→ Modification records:
=== Begin Enclosure ===

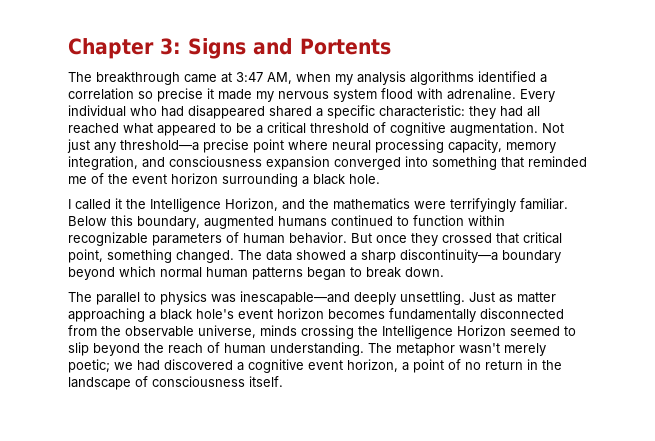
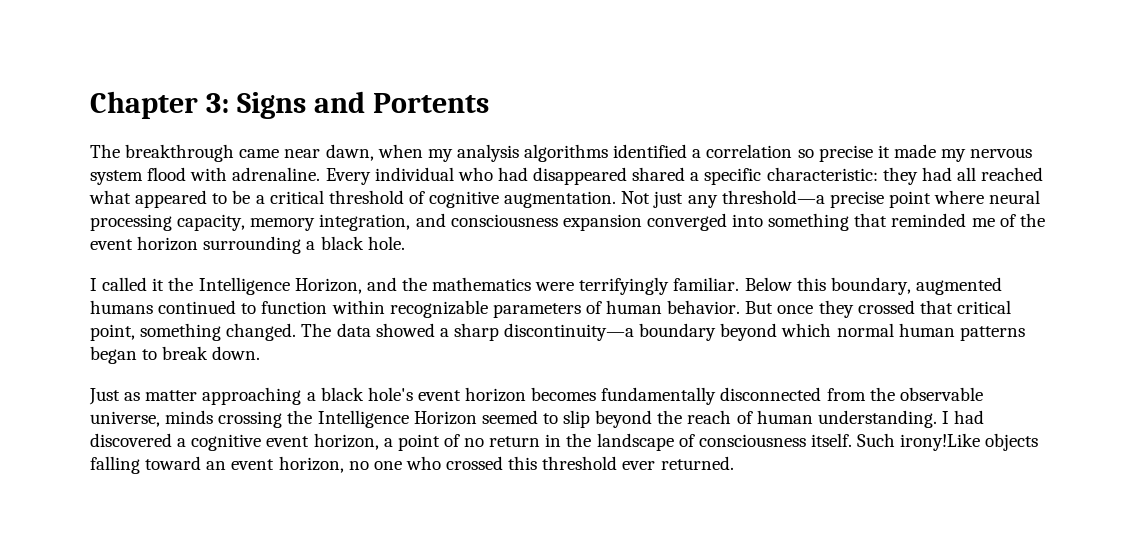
- The breakthrough came at 3:47 AM, when my analysis algorithms identified a correlation so precise it made my nervous system flood with adrenaline.
+ The breakthrough came near dawn, when my analysis algorithms identified a correlation so precise it made my nervous system flood with adrenaline.
- The parallel to physics was inescapable—and deeply unsettling.
- The metaphor wasn't merely poetic; we had discovered a cognitive event horizon, a point of no return in the landscape of consciousness itself.
+ I had discovered a cognitive event horizon, a point of no return in the landscape of consciousness itself.
+ Such irony!Like objects falling toward an event horizon, no one who crossed this threshold ever returned.

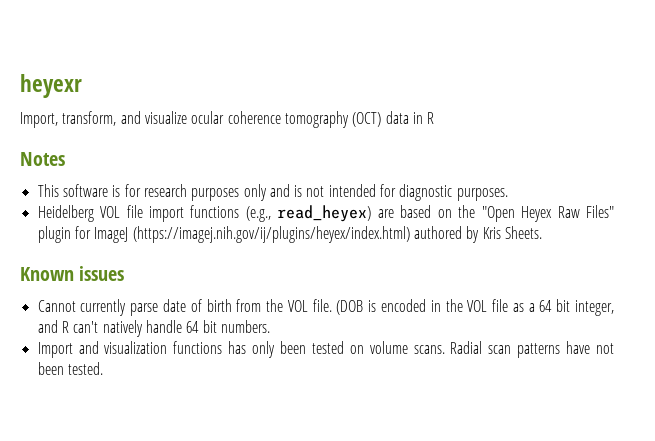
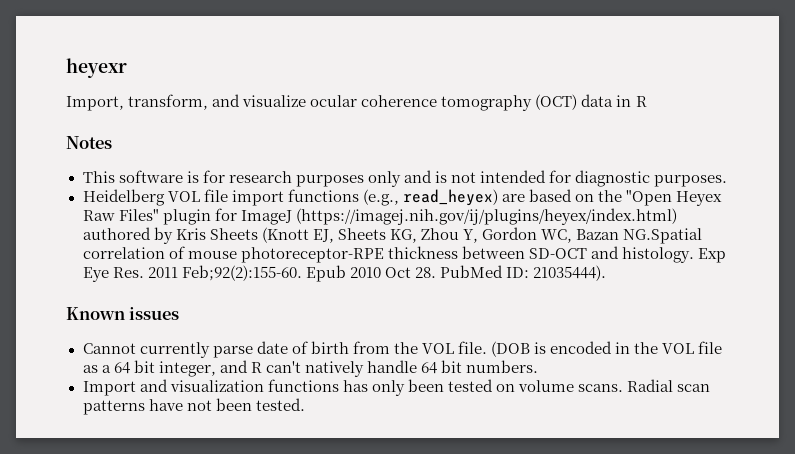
- Heidelberg VOL file import functions (e.g., read_heyex) are based on the "Open Heyex Raw Files" plugin for ImageJ (https://imagej.nih.gov/ij/plugins/heyex/index.html) authored by Kris Sheets.
+ Heidelberg VOL file import functions (e.g., read_heyex) are based on the "Open Heyex Raw Files" plugin for ImageJ (https://imagej.nih.gov/ij/plugins/heyex/index.html) authored by Kris Sheets (Knott EJ, Sheets KG, Zhou Y, Gordon WC, Bazan NG.Spatial correlation of mouse photoreceptor-RPE thickness between SD-OCT and histology. Exp Eye Res. 2011 Feb;92(2):155-60. Epub 2010 Oct 28. PubMed ID: 21035444).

=== End Enclosure ===

→ WHAT NEEDS TO BE DONE:
Take the line containing "threshold ever returned." as the first and the last line of the records as the end. Print every line in that span exactly, leaving out pictures.

→ EXERCISE ANSWER:
+ Such irony!Like objects falling toward an event horizon, no one who crossed this threshold ever returned.

- Heidelberg VOL file import functions (e.g., read_heyex) are based on the "Open Heyex Raw Files" plugin for ImageJ (https://imagej.nih.gov/ij/plugins/heyex/index.html) authored by Kris Sheets.
+ Heidelberg VOL file import functions (e.g., read_heyex) are based on the "Open Heyex Raw Files" plugin for ImageJ (https://imagej.nih.gov/ij/plugins/heyex/index.html) authored by Kris Sheets (Knott EJ, Sheets KG, Zhou Y, Gordon WC, Bazan NG.Spatial correlation of mouse photoreceptor-RPE thickness between SD-OCT and histology. Exp Eye Res. 2011 Feb;92(2):155-60. Epub 2010 Oct 28. PubMed ID: 21035444).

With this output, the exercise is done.